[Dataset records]
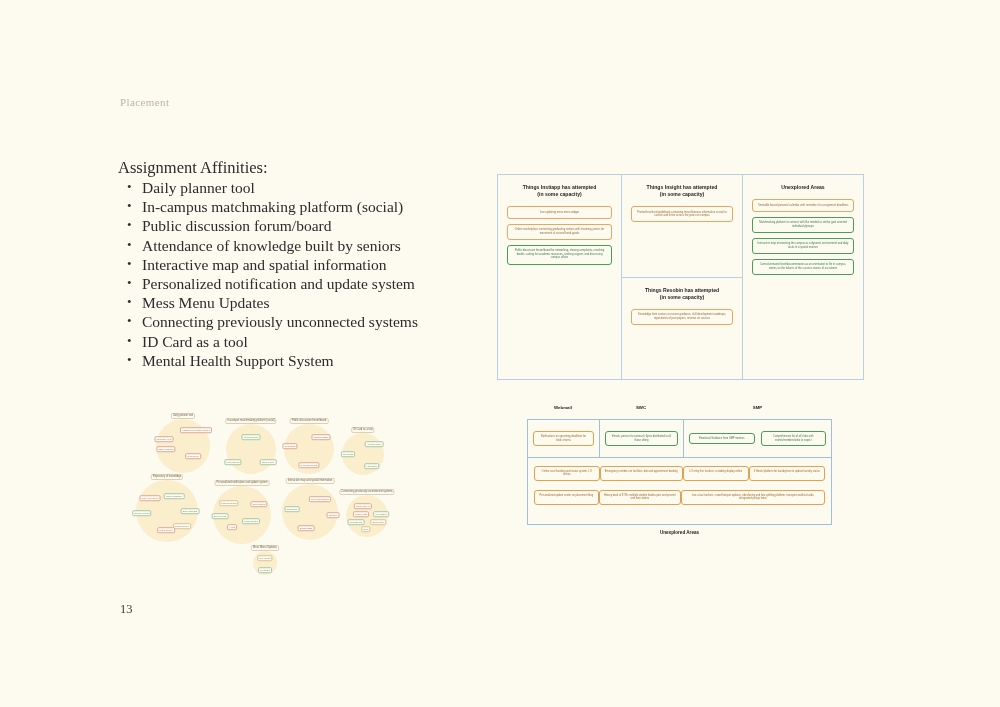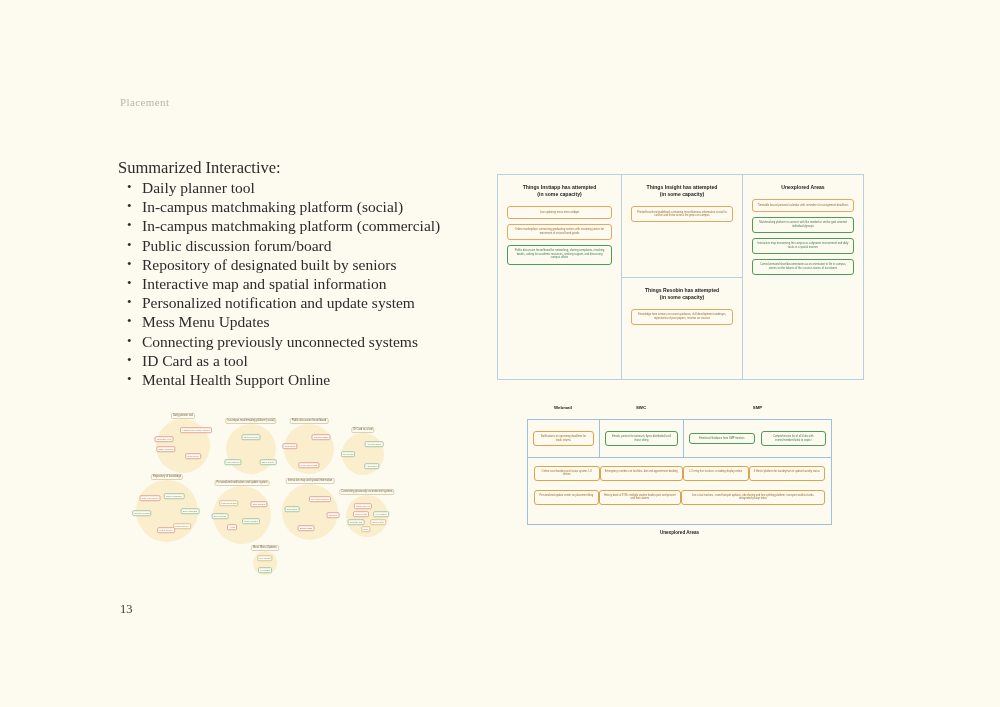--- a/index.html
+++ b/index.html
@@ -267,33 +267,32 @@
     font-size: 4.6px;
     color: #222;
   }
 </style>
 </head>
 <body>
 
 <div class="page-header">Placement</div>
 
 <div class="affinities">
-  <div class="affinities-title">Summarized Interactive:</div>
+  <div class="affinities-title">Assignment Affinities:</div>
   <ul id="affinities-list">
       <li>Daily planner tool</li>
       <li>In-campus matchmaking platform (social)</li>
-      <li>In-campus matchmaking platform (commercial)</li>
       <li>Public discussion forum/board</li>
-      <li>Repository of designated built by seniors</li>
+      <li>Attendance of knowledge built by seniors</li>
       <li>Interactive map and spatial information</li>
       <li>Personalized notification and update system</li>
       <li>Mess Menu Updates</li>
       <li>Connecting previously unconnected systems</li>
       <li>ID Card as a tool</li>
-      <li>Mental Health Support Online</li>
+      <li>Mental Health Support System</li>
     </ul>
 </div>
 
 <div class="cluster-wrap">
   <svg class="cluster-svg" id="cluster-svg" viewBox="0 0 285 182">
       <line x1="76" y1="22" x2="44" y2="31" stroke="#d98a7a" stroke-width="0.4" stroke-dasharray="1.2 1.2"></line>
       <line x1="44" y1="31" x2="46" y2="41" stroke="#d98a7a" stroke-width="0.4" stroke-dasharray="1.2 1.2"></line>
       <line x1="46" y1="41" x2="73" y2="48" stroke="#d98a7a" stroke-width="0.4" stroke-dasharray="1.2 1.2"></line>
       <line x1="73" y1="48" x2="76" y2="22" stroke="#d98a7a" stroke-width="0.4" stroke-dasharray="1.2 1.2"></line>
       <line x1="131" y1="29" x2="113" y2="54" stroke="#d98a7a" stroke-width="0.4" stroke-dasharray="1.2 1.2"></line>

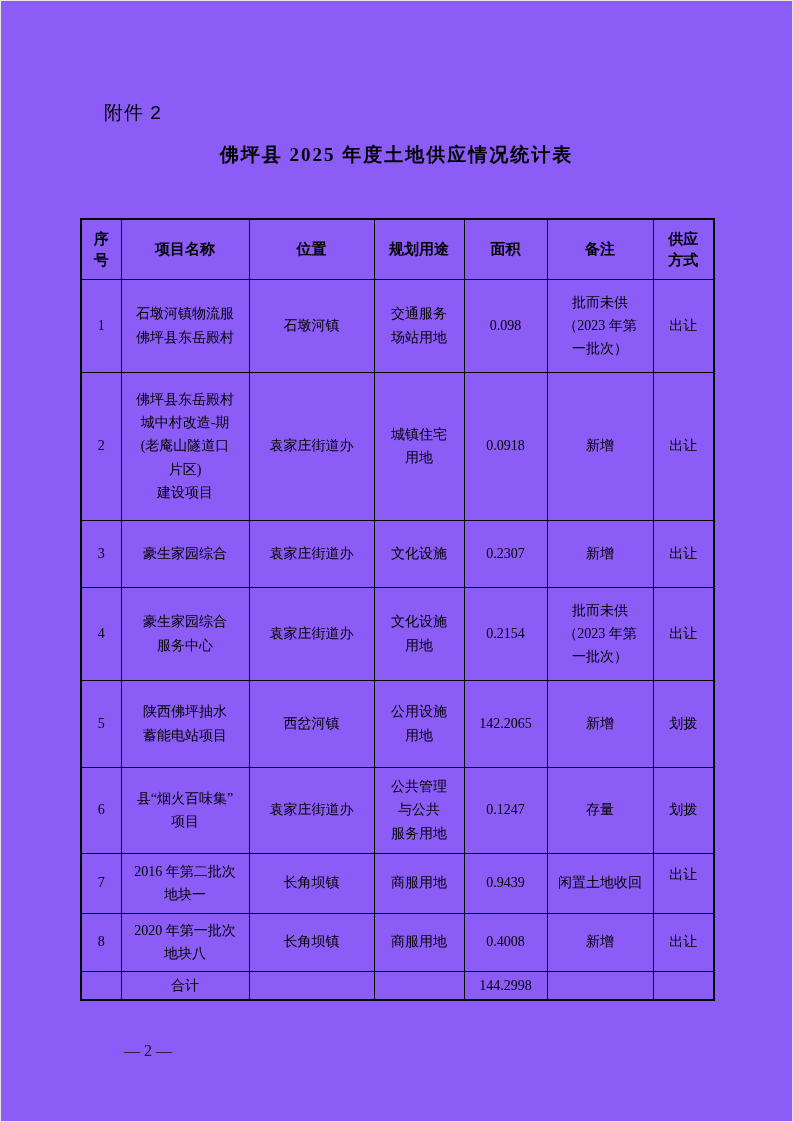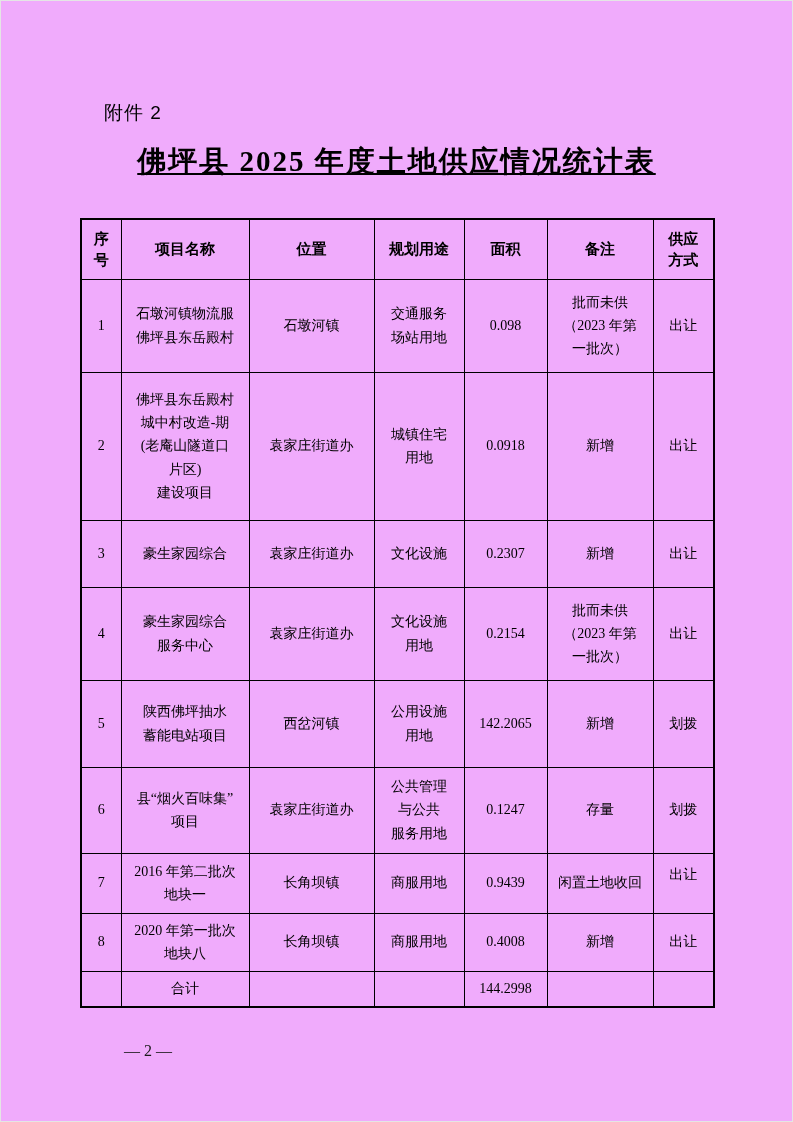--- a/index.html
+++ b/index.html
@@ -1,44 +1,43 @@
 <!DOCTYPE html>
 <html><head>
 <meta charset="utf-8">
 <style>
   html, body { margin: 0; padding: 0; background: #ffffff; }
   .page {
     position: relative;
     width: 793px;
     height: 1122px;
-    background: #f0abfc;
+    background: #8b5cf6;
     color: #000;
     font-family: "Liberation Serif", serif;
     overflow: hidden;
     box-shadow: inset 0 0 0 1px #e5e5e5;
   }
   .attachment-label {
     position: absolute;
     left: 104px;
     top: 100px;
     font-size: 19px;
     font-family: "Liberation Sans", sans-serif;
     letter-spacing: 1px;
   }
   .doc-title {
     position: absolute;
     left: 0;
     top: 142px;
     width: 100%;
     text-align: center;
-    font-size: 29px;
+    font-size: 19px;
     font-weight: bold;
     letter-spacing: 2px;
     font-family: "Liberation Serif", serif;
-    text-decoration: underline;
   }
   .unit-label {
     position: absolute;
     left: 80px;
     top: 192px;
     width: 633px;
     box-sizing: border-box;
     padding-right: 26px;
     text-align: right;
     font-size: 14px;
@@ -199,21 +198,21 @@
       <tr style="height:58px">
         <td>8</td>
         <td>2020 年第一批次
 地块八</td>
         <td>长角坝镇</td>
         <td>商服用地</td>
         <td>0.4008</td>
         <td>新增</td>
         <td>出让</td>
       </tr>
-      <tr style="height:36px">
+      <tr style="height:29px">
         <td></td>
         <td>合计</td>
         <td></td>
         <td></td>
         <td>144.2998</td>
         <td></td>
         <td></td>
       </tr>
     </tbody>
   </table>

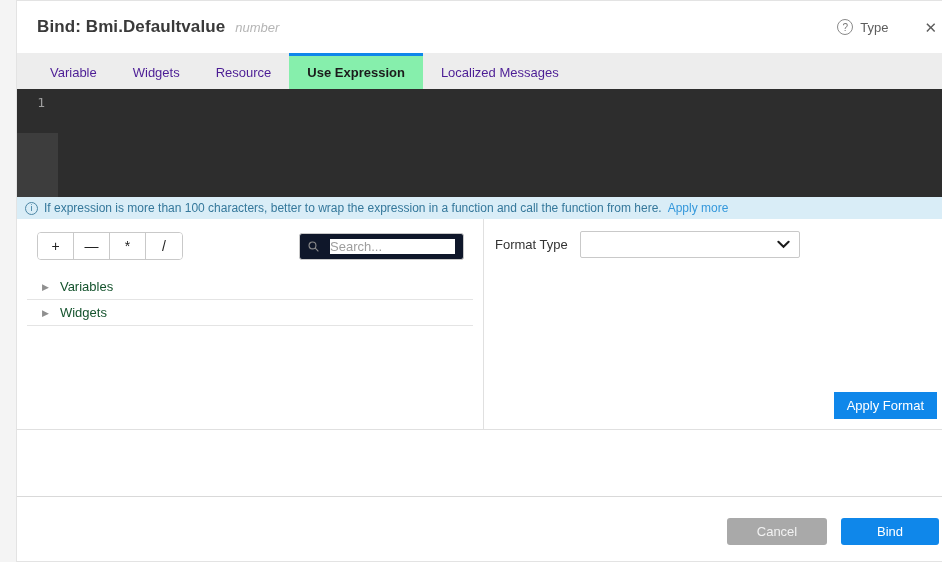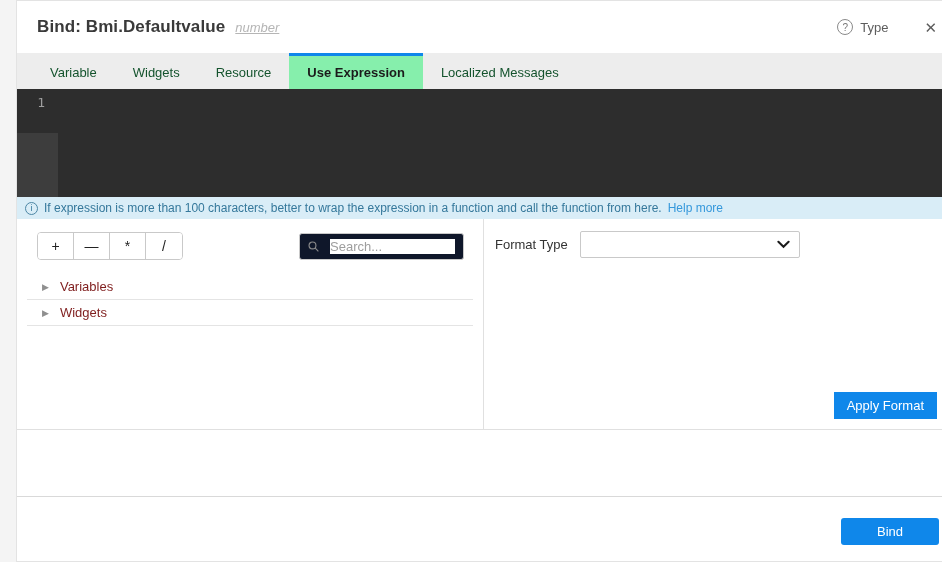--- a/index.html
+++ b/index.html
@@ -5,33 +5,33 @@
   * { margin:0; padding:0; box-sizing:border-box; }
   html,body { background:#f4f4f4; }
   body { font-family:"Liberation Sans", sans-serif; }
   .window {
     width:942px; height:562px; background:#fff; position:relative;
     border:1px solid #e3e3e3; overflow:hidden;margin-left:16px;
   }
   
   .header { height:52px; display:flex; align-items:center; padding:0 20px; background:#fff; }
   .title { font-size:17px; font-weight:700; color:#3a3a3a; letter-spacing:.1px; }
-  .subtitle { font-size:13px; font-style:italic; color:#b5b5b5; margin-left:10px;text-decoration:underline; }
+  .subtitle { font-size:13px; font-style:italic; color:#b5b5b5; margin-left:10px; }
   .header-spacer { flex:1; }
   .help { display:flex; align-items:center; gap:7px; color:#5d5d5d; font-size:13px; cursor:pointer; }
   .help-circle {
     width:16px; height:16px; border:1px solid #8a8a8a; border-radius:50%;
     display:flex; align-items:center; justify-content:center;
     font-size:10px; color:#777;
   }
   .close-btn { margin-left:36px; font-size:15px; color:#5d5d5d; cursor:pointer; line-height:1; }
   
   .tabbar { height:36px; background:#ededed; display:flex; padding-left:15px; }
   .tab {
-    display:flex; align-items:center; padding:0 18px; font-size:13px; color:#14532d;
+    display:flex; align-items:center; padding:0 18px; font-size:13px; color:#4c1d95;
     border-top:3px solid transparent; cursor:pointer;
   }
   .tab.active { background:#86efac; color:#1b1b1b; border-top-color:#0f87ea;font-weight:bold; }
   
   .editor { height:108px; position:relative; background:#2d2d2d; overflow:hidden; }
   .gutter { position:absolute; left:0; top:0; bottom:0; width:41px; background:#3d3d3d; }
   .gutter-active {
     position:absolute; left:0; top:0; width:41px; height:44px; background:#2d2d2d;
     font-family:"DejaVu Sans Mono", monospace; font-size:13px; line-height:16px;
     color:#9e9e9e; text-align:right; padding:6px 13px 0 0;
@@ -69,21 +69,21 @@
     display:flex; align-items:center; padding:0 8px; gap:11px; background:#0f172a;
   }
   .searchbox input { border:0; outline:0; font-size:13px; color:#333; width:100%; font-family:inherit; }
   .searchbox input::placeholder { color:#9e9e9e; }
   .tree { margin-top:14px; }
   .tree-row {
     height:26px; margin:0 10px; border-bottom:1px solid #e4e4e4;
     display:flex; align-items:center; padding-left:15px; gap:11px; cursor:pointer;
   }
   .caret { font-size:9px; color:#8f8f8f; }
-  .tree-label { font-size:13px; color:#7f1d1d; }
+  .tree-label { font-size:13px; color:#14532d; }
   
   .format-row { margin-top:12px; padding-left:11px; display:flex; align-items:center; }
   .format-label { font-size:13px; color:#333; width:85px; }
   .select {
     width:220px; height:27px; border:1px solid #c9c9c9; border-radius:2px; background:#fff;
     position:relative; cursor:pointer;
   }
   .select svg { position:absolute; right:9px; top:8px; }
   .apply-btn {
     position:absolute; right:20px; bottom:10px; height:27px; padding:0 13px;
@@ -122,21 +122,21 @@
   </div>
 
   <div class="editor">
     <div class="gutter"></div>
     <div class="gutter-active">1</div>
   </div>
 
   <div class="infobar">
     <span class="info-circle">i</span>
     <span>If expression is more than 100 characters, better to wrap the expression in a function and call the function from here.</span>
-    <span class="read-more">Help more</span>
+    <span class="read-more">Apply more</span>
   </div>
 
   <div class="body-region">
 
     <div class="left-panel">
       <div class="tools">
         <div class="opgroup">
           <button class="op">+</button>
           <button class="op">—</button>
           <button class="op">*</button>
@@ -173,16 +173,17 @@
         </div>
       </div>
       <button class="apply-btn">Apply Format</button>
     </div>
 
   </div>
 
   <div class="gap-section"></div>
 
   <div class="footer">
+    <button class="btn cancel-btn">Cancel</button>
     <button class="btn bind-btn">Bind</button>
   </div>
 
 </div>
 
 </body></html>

**Exercise instructions**
Among the lines above, find those with the string "Interactive" and copy them.

**Result of this exercise**
-  <div class="affinities-title">Summarized Interactive:</div>
       <li>Interactive map and spatial information</li>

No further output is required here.